Instructions to follow: Please reproduce the data exactly, excluding any pictures it contains.

Records drawn from a dataset:
[Start of Attachment]

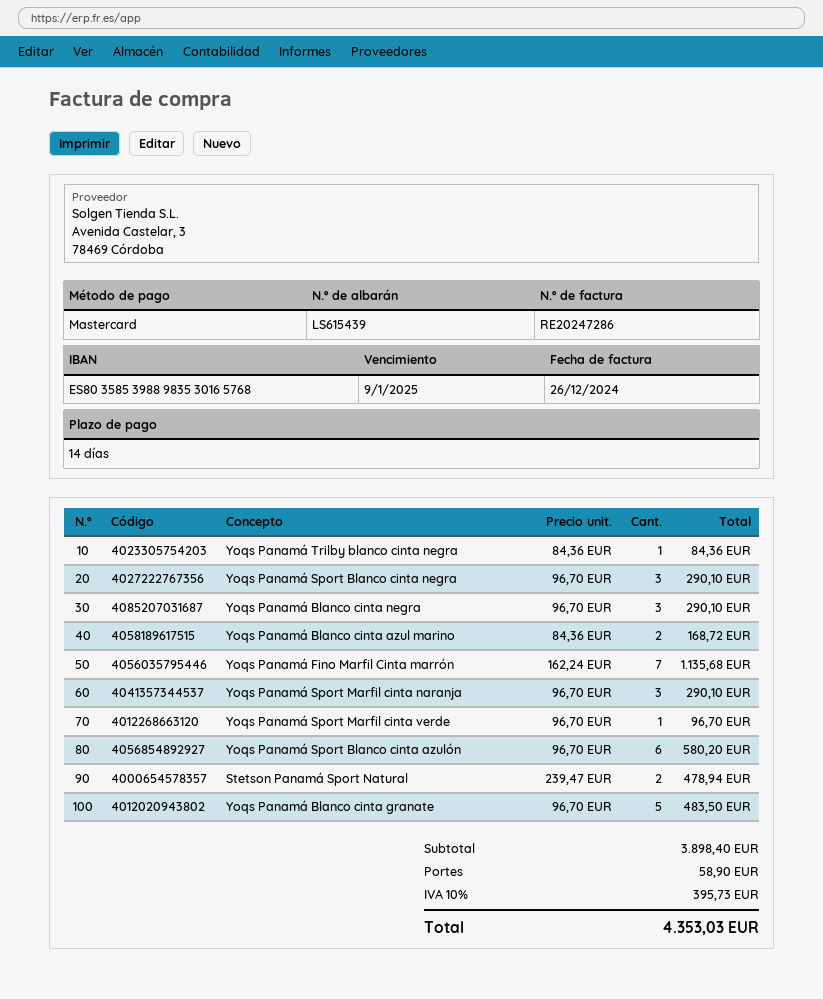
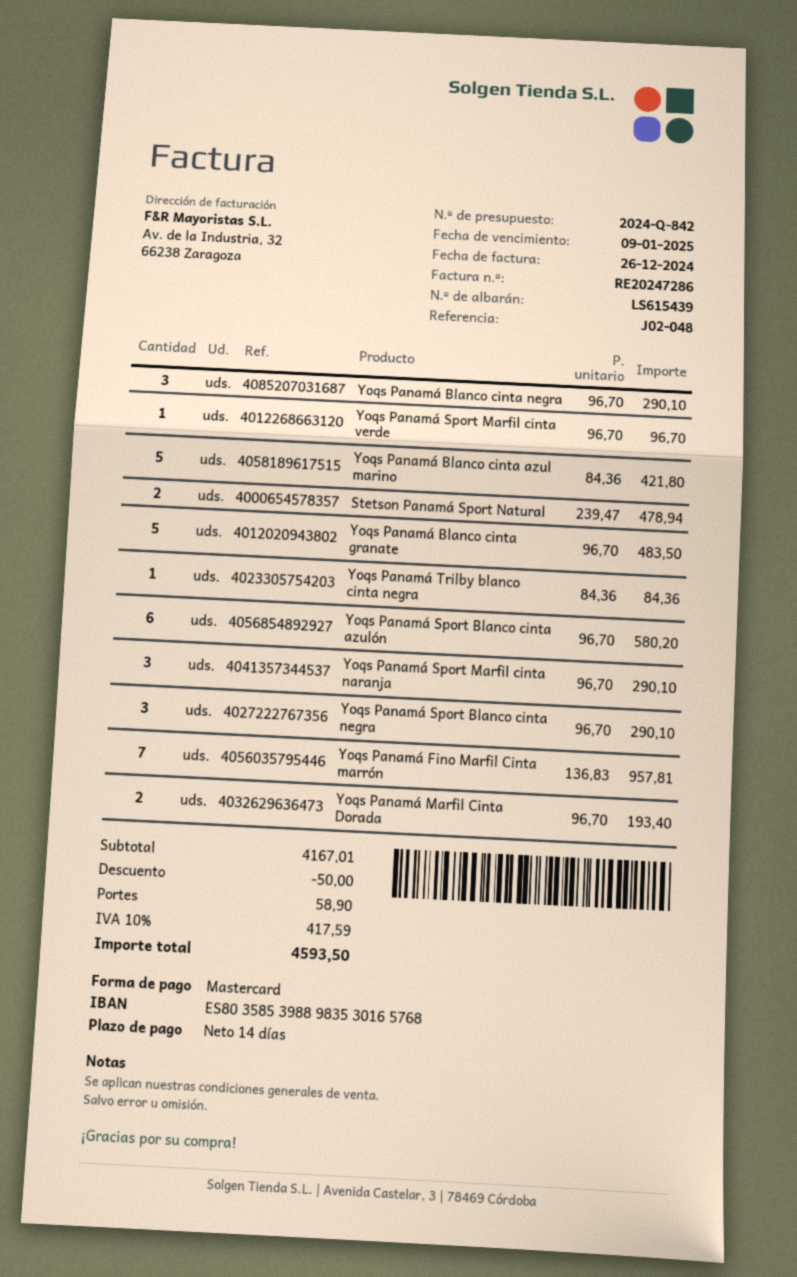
Yoqs Panamá Blanco cinta azul marino: 2 x 84.36 = 168.72 -> 5 x 84.36 = 421.80
Yoqs Panamá Fino Marfil Cinta marrón: 7 x 162.24 = 1135.68 -> 7 x 136.83 = 957.81
Yoqs Panamá Marfil Cinta Dorada: none -> 2 x 96.70 = 193.40
subtotal: 3898.40 -> 4167.01
discount: none -> 50.00
tax: 10% = 395.73 -> 10% = 417.59
total: 4353.03 -> 4593.50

[End of Attachment]

Output below:
Yoqs Panamá Blanco cinta azul marino: 2 x 84.36 = 168.72 -> 5 x 84.36 = 421.80
Yoqs Panamá Fino Marfil Cinta marrón: 7 x 162.24 = 1135.68 -> 7 x 136.83 = 957.81
Yoqs Panamá Marfil Cinta Dorada: none -> 2 x 96.70 = 193.40
subtotal: 3898.40 -> 4167.01
discount: none -> 50.00
tax: 10% = 395.73 -> 10% = 417.59
total: 4353.03 -> 4593.50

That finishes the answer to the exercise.